The administrator said he has made reports on these problems to the Ministry of Health and the Regional Health Officers but no significant action has been taken.
After listening to the challenges affecting patients and staff, Chanderpal suggested that a monthly meeting be held with Haira, the Regional Executive Officer (REO) and the Regional Health Officer to discuss the way forward and finding solutions to their problems.
WDRH is supposed to be the primary health care facility for persons in Region 3 but the general condition of the hospital changes this perspective. Beds in the Emergency Room (ER) at this hospital do not have sheets and an old curtain hung from a telephone wire separates the beds from the other section of the ER. A few wires were also hanging from the ceiling.

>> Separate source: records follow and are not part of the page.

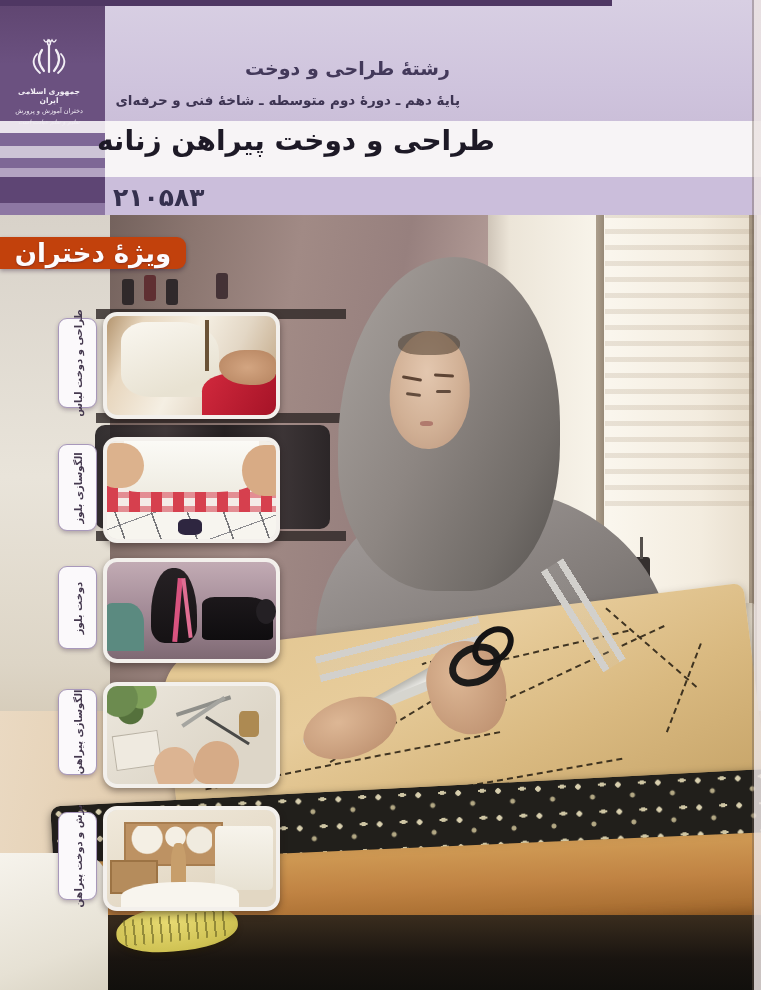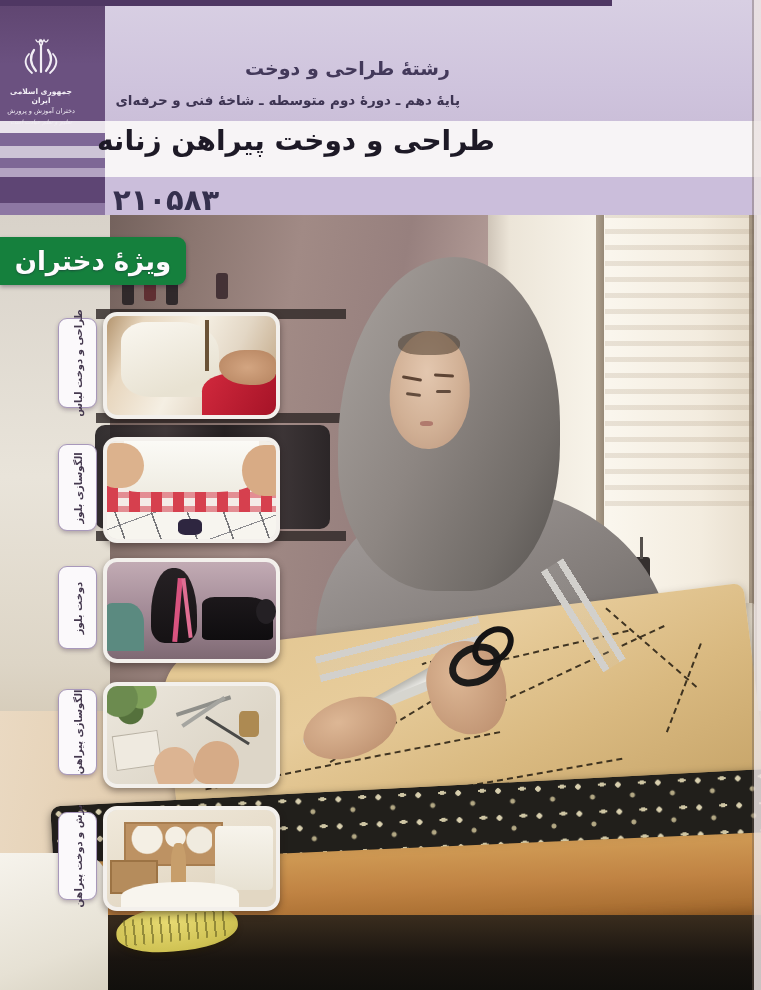--- a/index.html
+++ b/index.html
@@ -92,30 +92,30 @@
   .band-top{left:105px;top:0;width:656px;height:121px;background:linear-gradient(180deg,#d8cfe3 0%,#cfc4dd 70%,#cbbfd9 100%);}
   .band-title{left:105px;top:121px;width:656px;height:56px;background:#f7f4f6;}
   .band-code{left:105px;top:177px;width:656px;height:38px;background:#cbbedb;}
   .col-left{left:0;top:0;width:105px;height:215px;background:linear-gradient(180deg,#5f4570 0%,#6b5180 30%,#6b5180 100%);}
   .stripe{left:0;width:105px;}
   .top-strip{left:0;top:0;width:612px;height:6px;background:#4f3763;z-index:41;}
   .fa{direction:rtl;white-space:nowrap;color:#3a3145;}
   .field-line{top:57px;right:311px;font-size:19px;font-weight:bold;color:#43395a;z-index:42;}
   .grade-line{top:92px;right:301px;font-size:13.5px;font-weight:bold;color:#3d3452;z-index:42;}
   .title{top:124px;right:266px;font-size:28px;font-weight:bold;color:#1d1926;z-index:42;}
-  .code{left:113px;top:183px;font-size:29px;font-weight:bold;color:#35304e;letter-spacing:3px;z-index:42;direction:rtl;}
-  .emblem{left:2px;top:38px;width:78px;height:120px;z-index:42;text-align:center;color:#f2eef5;}
+  .code{left:113px;top:183px;font-size:25px;font-weight:bold;color:#35304e;letter-spacing:3px;z-index:42;direction:rtl;}
+  .emblem{left:10px;top:38px;width:78px;height:120px;z-index:42;text-align:center;color:#f2eef5;}
   .emblem svg{display:block;margin:0 auto;}
   .emblem .l1{font-size:7.5px;font-weight:bold;margin-top:3px;direction:rtl;}
   .emblem .l2{font-size:6.5px;margin-top:2px;direction:rtl;}
   .emblem .l3{font-size:6px;font-style:italic;margin-top:3px;direction:rtl;opacity:.9;}
   .scan-edge{right:0;top:0;width:9px;height:990px;z-index:50;
          background:linear-gradient(90deg,rgba(110,95,85,.45) 0 2px,#ebe3e2 2px 100%);opacity:.85;}
   
-  .badge{left:0;top:237px;width:186px;height:48px;z-index:45;background:#15803d;
+  .badge{left:0;top:237px;width:186px;height:32px;z-index:45;background:#c2410c;
          border-radius:0 9px 9px 0;box-shadow:0 2px 4px rgba(30,10,40,.35);
          display:flex;align-items:center;justify-content:center;}
   .badge span{color:#fdfbfd;font-size:26px;font-weight:bold;direction:rtl;white-space:nowrap;
          text-shadow:0 1px 2px rgba(40,20,60,.4);}
   
   .pill{left:58px;width:37px;z-index:46;background:#fbf9fb;border:1.5px solid #a898bb;border-radius:9px;
         box-shadow:0 2px 4px rgba(50,30,60,.3);}
   .pill span{position:absolute;top:50%;left:50%;transform:translate(-50%,-50%) rotate(-90deg);
         white-space:nowrap;direction:rtl;font-size:10px;font-weight:bold;color:#45394f;}
   .pic{left:103px;width:169px;z-index:46;border:4px solid #f3f0ec;border-radius:14px;overflow:hidden;

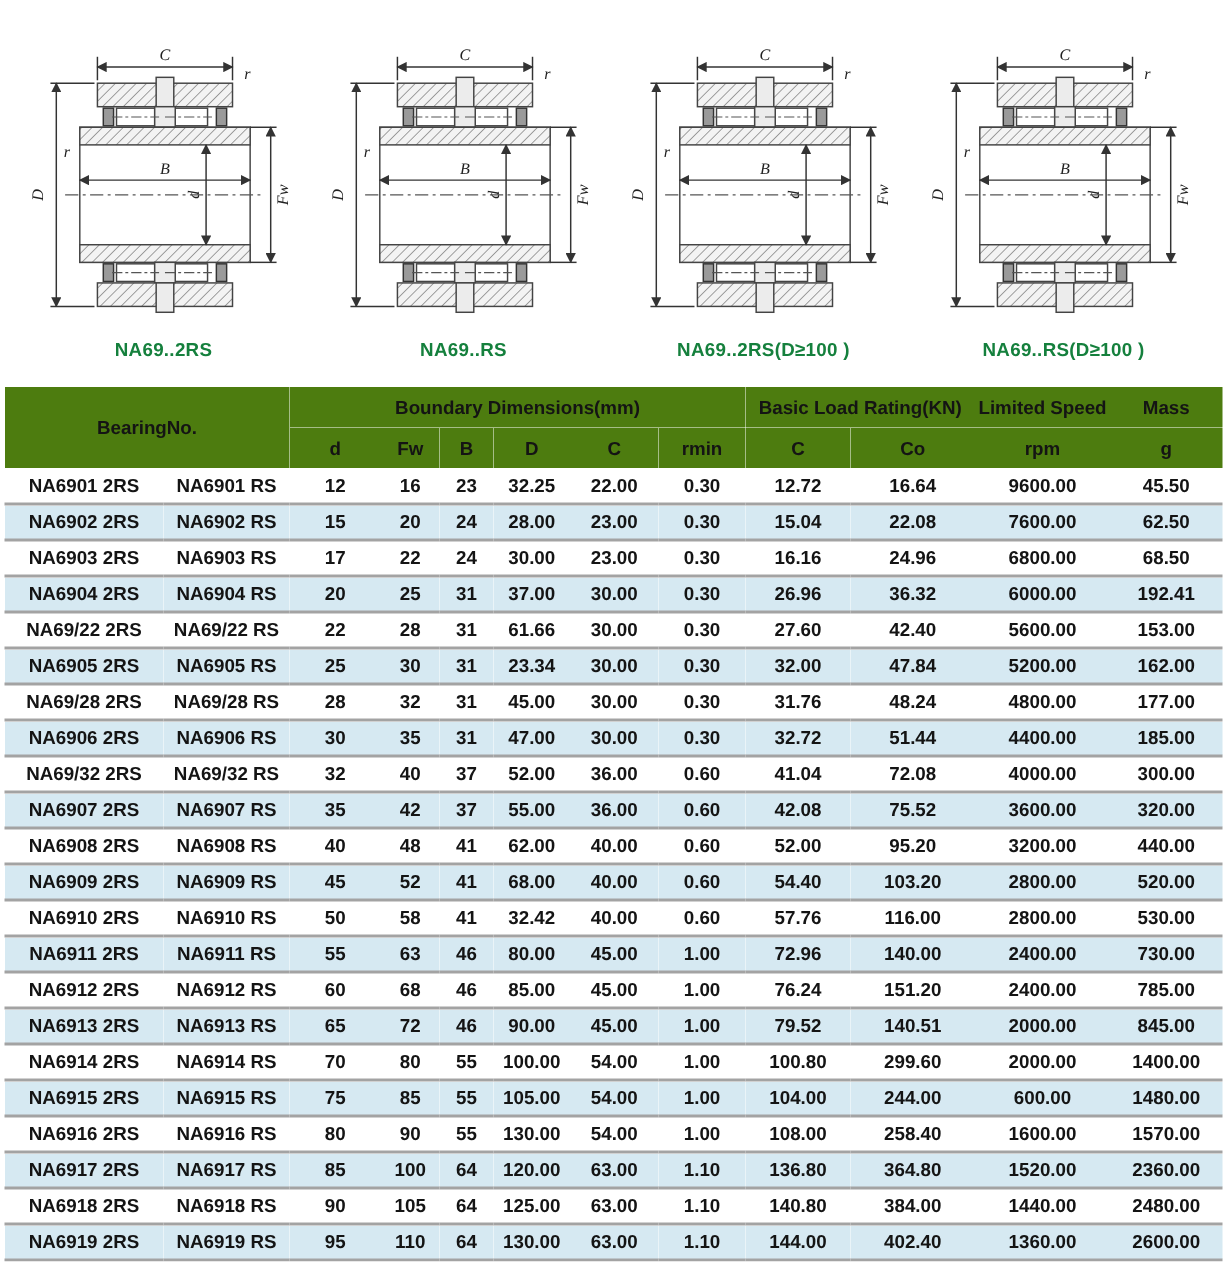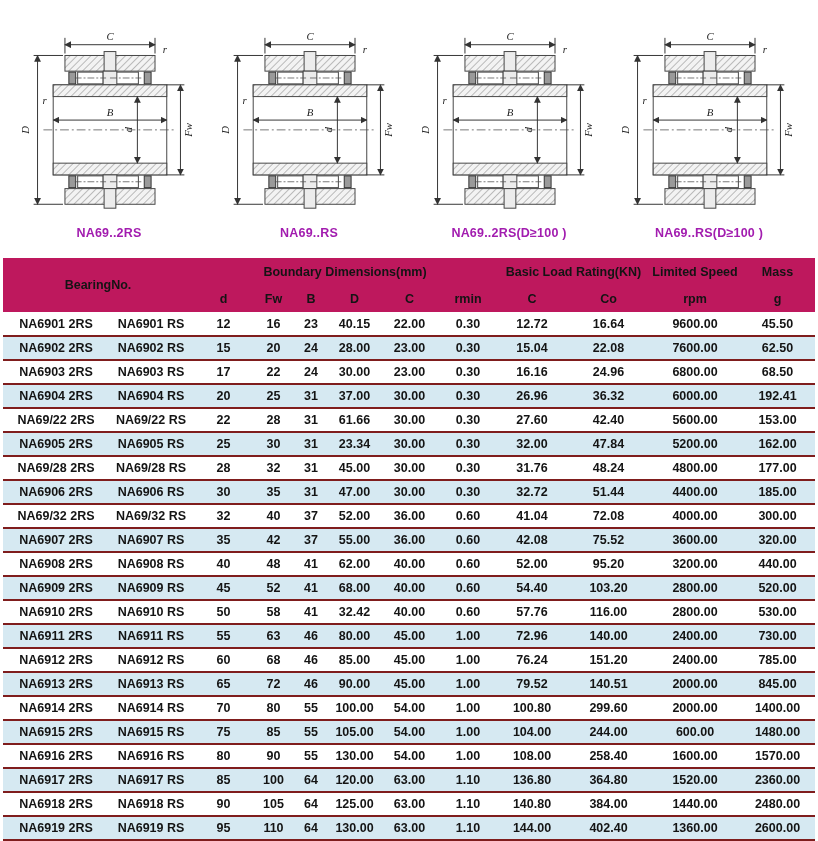--- a/index.html
+++ b/index.html
@@ -10,41 +10,41 @@
   .page{width:818px;height:841px;}
 
   
   .diagrams{
     height:258px;box-sizing:border-box;padding:26px 14px 0 14px;
     display:flex;justify-content:space-between;align-items:flex-start;
   }
   .diagram{margin:0;width:190px;text-align:center;}
   .diagram svg{display:block;width:186px;height:196px;margin:0 auto;}
   .diagram figcaption{
-    margin-top:4px;font-size:12.5px;font-weight:700;color:#a21caf;
+    margin-top:4px;font-size:12.5px;font-weight:700;color:#15803d;
     letter-spacing:0.2px;
   }
   .dimtext{
     font-family:"Liberation Serif", serif;font-style:italic;
     font-size:11px;fill:#222;
   }
 
   
   table.spec{
     border-collapse:collapse;table-layout:fixed;
     width:812px;margin:0 3px;
   }
   table.spec th, table.spec td{
     padding:0;text-align:center;vertical-align:middle;
     font-weight:700;font-size:12.5px;color:#141414;
     white-space:nowrap;overflow:hidden;
   }
   thead tr{height:27px;}
-  thead th{background:#be185d;}
-  tbody tr{height:24px;border-bottom:2px solid #7f1d1d;}
+  thead th{background:#4d7c0f;}
+  tbody tr{height:24px;border-bottom:2px solid #a3a3a3;}
   tbody tr.alt td{background:#d6e9f2;}
 </style>
 </head>
 <body>
 
 <div class="page">
 
   <div class="diagrams">
     <figure class="diagram">
       <div class="svg-slot">
@@ -352,21 +352,21 @@
         <th>g</th>
       </tr>
     </thead>
     <tbody>
         <tr>
           <td>NA6901 2RS</td>
           <td>NA6901 RS</td>
           <td>12</td>
           <td>16</td>
           <td>23</td>
-          <td>40.15</td>
+          <td>32.25</td>
           <td>22.00</td>
           <td>0.30</td>
           <td>12.72</td>
           <td>16.64</td>
           <td>9600.00</td>
           <td>45.50</td>
         </tr>
         <tr class="alt">
           <td>NA6902 2RS</td>
           <td>NA6902 RS</td>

Scattered medications on the counter tops added to the disorderly feel of the ER. A walk through the building also revealed that none of the beds in the paediatric ward had sheets neither are the fans working. However, the nurses’ television was on. The covers on most of the mattresses were also torn while some were tied with clothes to prevent the sponge from falling out. Two nurses who were at the paediatric ward explained that no sheets were on the beds because they do not have patients but when they do they are made up. They added that the beds are not made up because the sheets become dirty and birds entering the building would sometimes leave droppings on them.
The hospital’s pharmacy was also disorganised and Chanderpal ensured that she had brought it to the head of the department’s attention to have an organized structure in place. A few boxes of expired drugs, unused furniture and damaged fluorescent bulbs were also found in various sections of the hospital.
In a meeting with the RHO, Dr Coleman and the REO Donald Gajraj after the tour, Chanderpal said that what they had seen is the need to neaten-up and enhance the inside of the building. She said that the ER is a disgrace and can be compared to a junkyard.
Based on what they had seen, Chanderpal said that personal and professional pride is lacking at the hospital and does not reflect its better known name, “the Best Hospital.” She reiterated that all that is lacking is proper management of the institution. Things such as the painting of the benches and maintaining an organized structure do not call for money and can be done by the staff, she added.
In order to see the smooth running of the WDRH, Gajraj proposed establishing a board of directors to manage the facility so that one person is not tasked with such responsibility. This was endorsed by Chanderpal, who added that the time has come for that. She also informed the RHO and his staff that the committee will be conducting a follow up visit to assess the level of change that has been made.